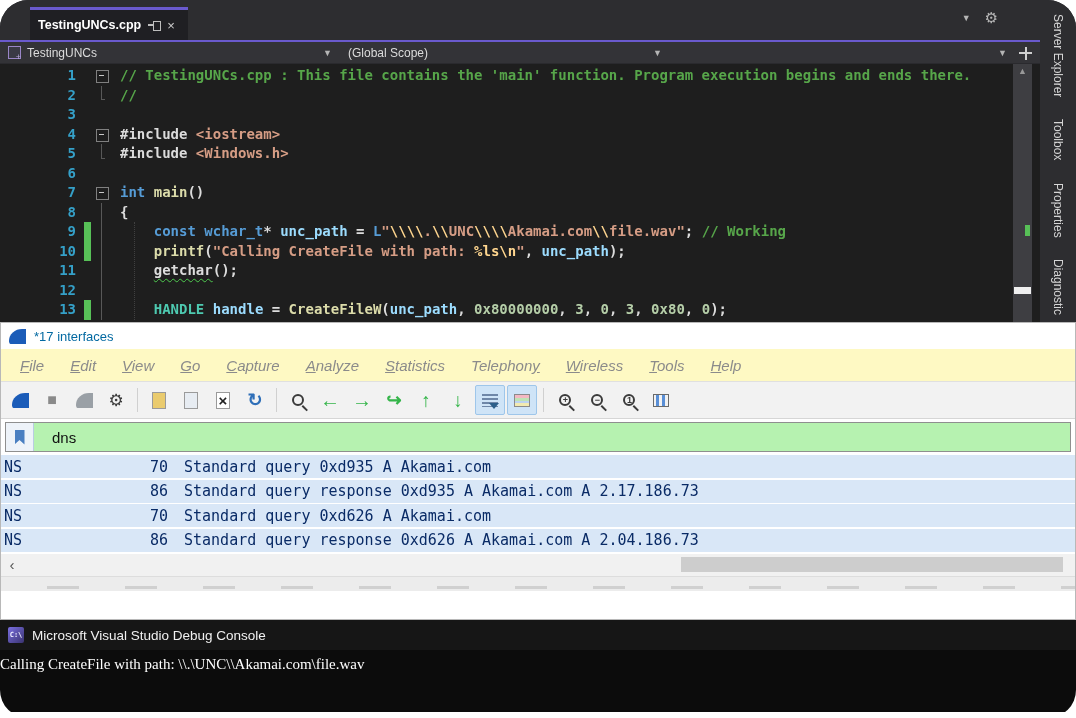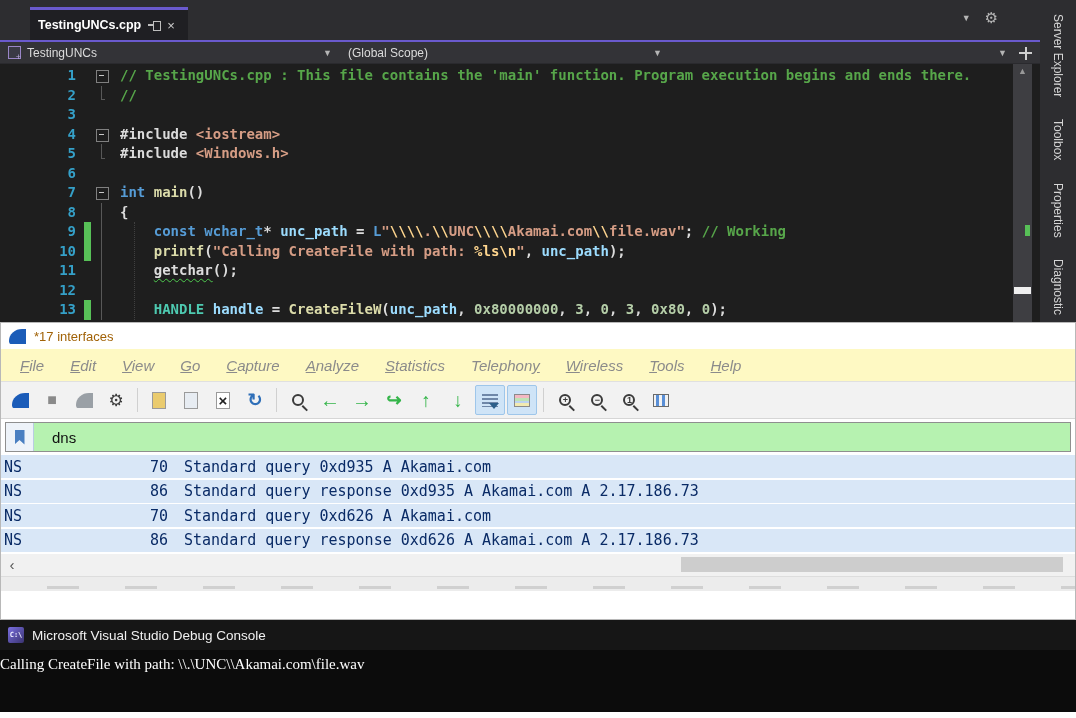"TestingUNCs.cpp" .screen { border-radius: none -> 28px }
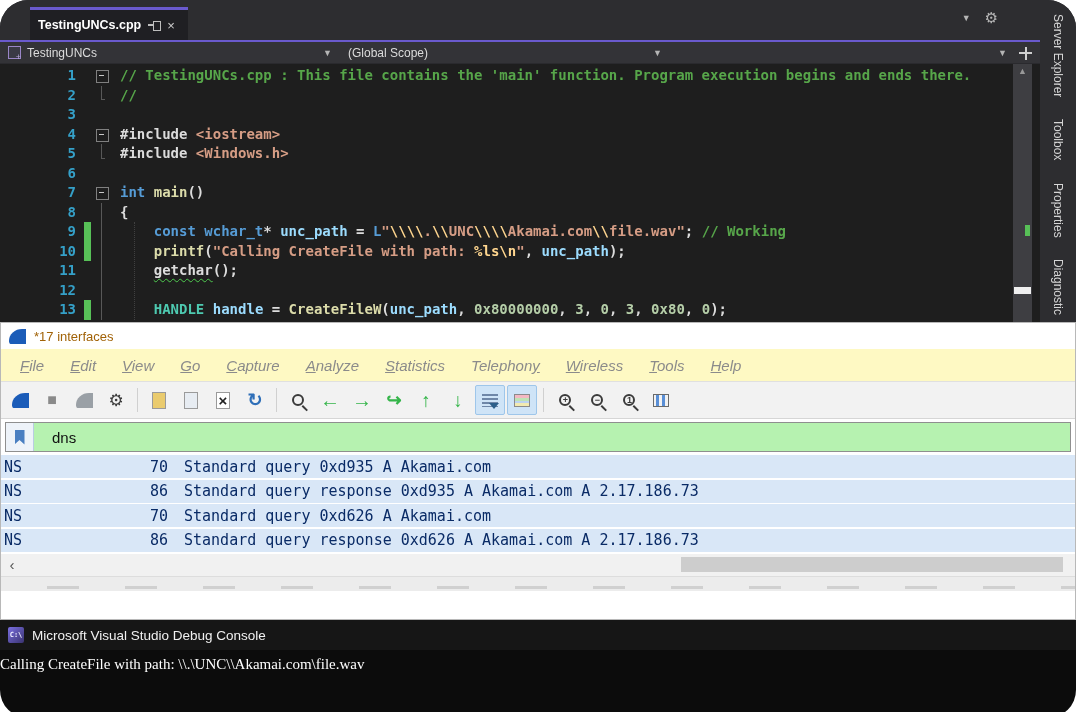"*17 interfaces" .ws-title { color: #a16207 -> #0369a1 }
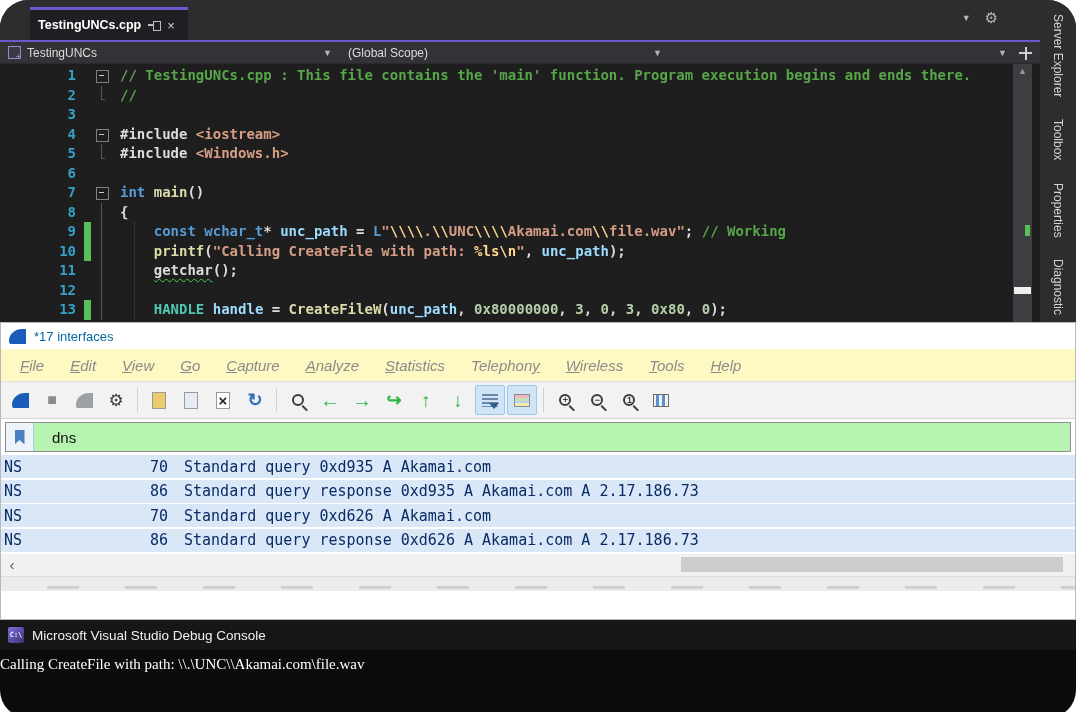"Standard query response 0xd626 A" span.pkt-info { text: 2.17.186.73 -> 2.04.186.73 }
---
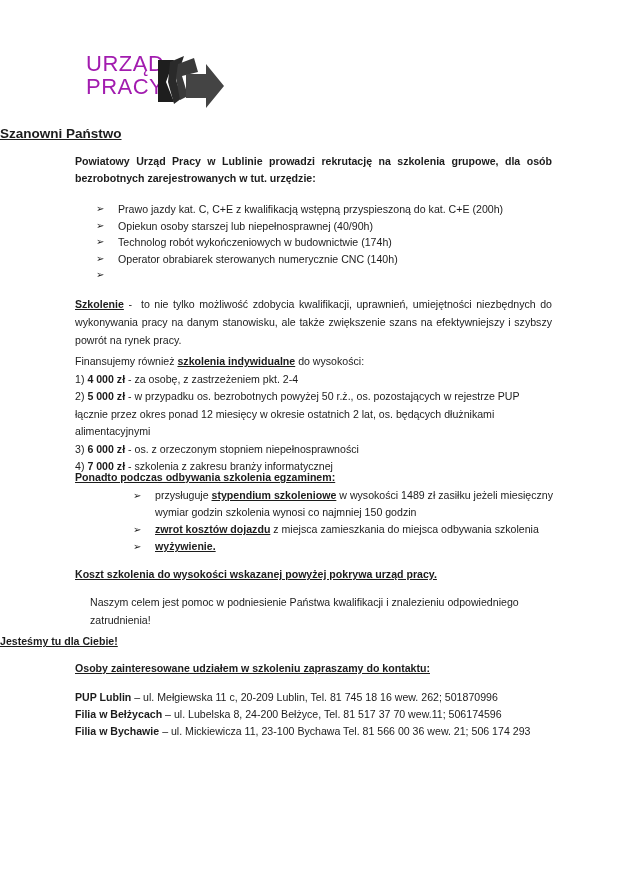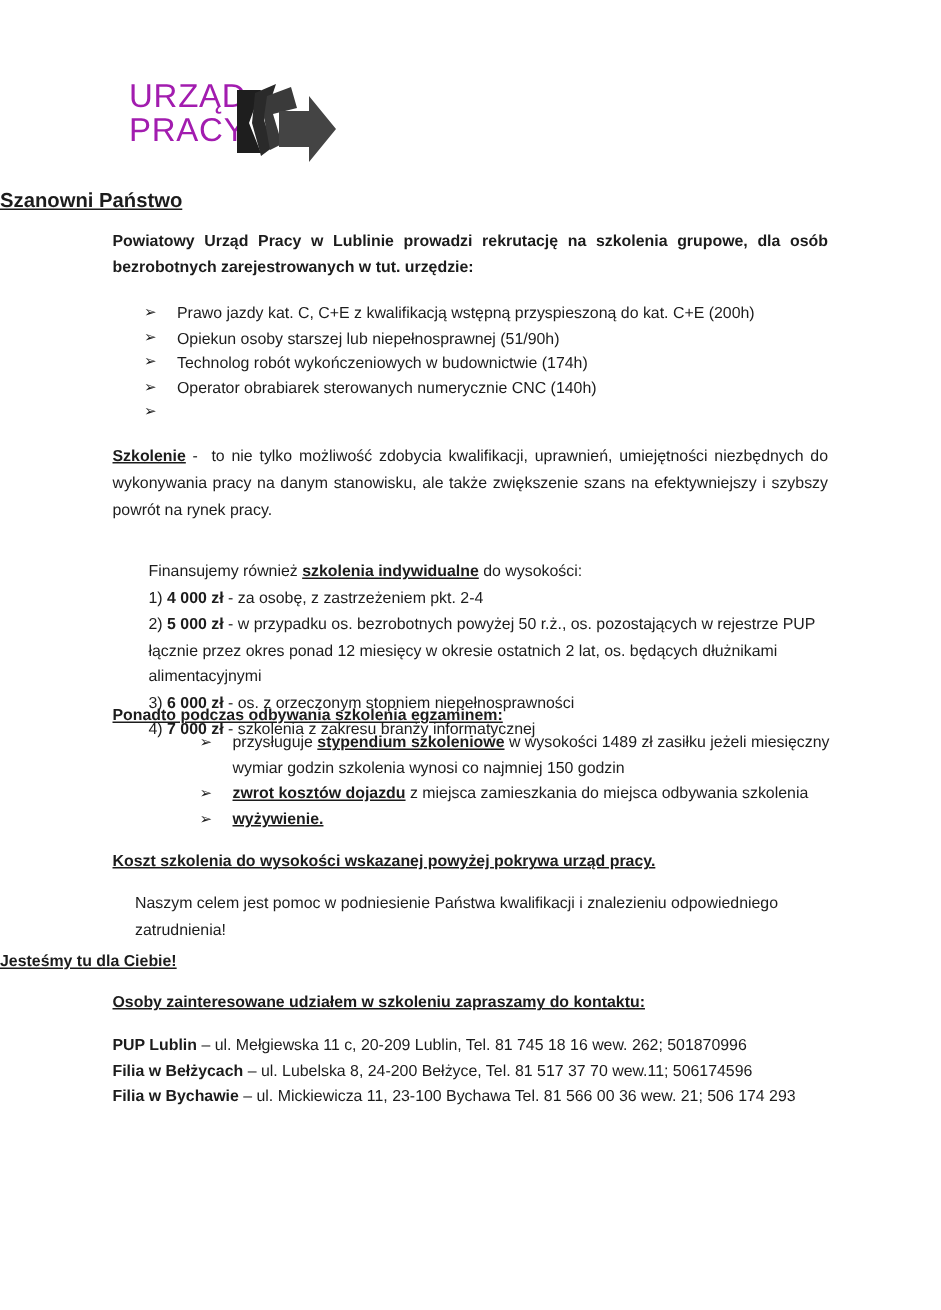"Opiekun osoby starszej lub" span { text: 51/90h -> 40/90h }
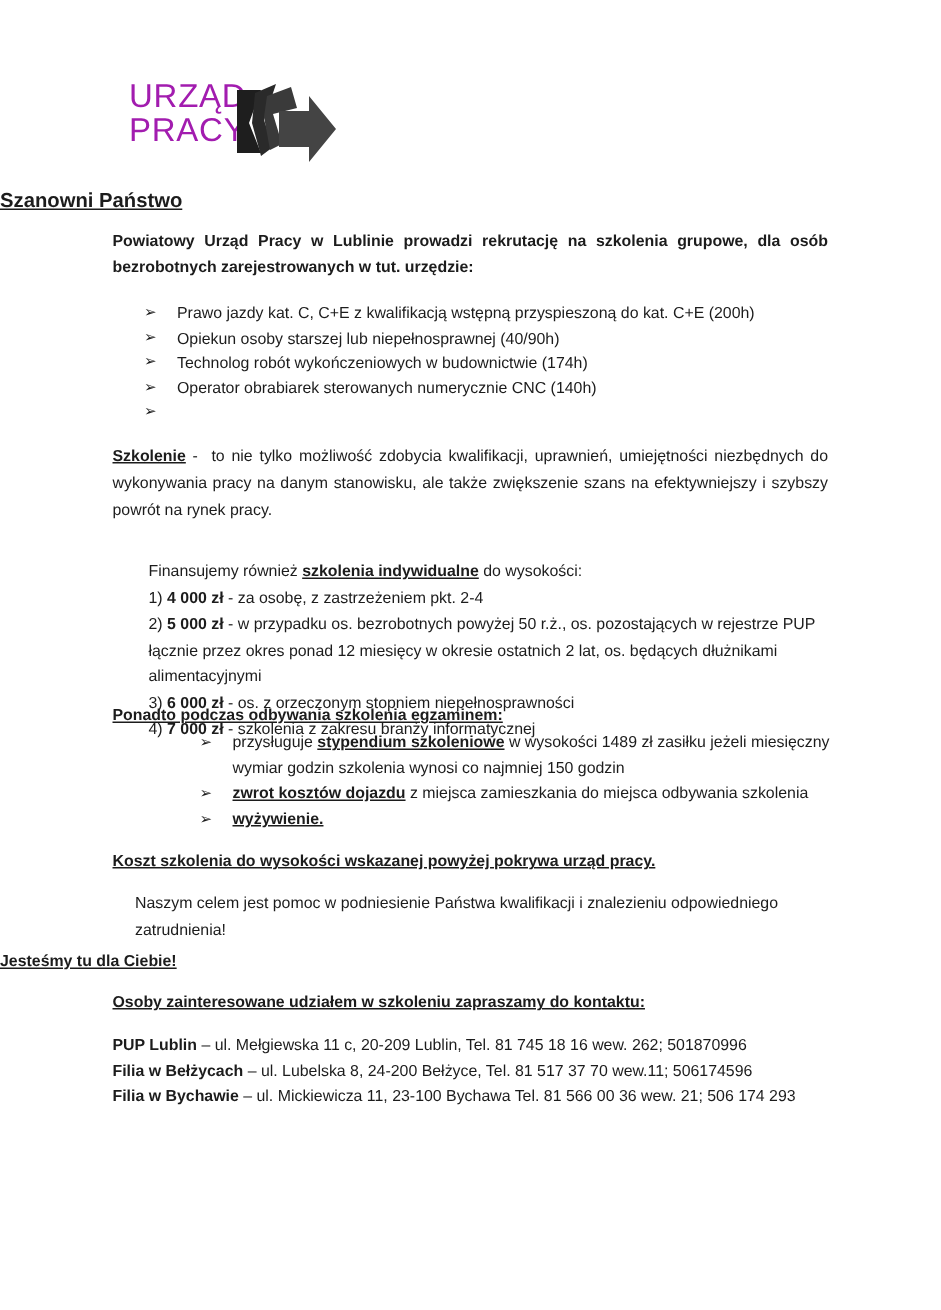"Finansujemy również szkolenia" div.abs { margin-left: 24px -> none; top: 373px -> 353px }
---
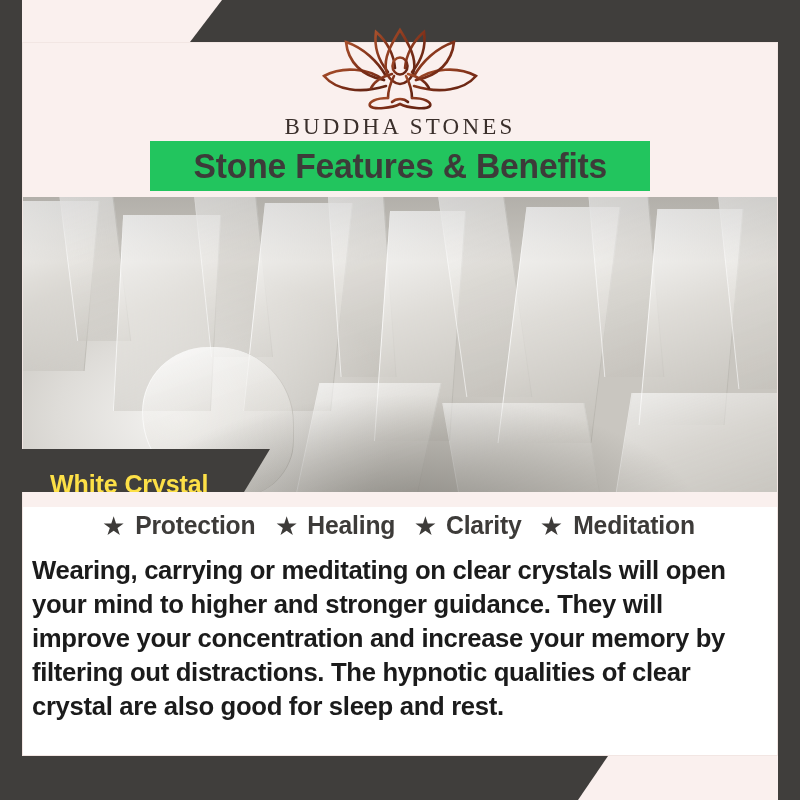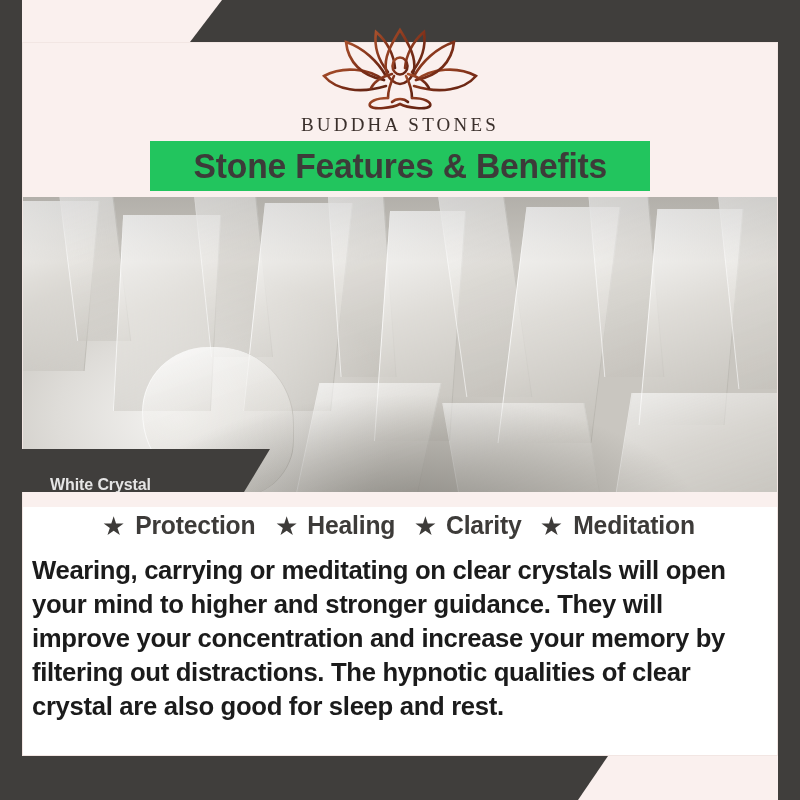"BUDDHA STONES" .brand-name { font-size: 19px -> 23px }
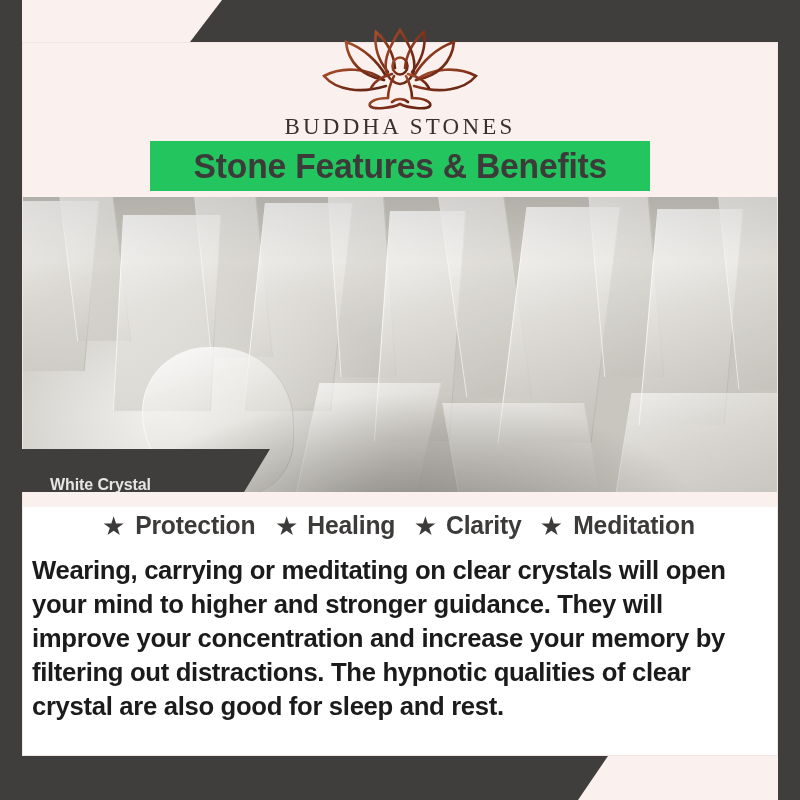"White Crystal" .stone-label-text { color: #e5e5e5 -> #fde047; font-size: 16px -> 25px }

**ABOUT THIS EXERCISE:** Output exactly those lines of the data above that run from the line with "border-radius: none ->" up to and including the line with "query response 0xd626". No pictures go in.

**WRITTEN ANSWER:**
"TestingUNCs.cpp" .screen { border-radius: none -> 28px }
"*17 interfaces" .ws-title { color: #a16207 -> #0369a1 }
"Standard query response 0xd626 A" span.pkt-info { text: 2.17.186.73 -> 2.04.186.73 }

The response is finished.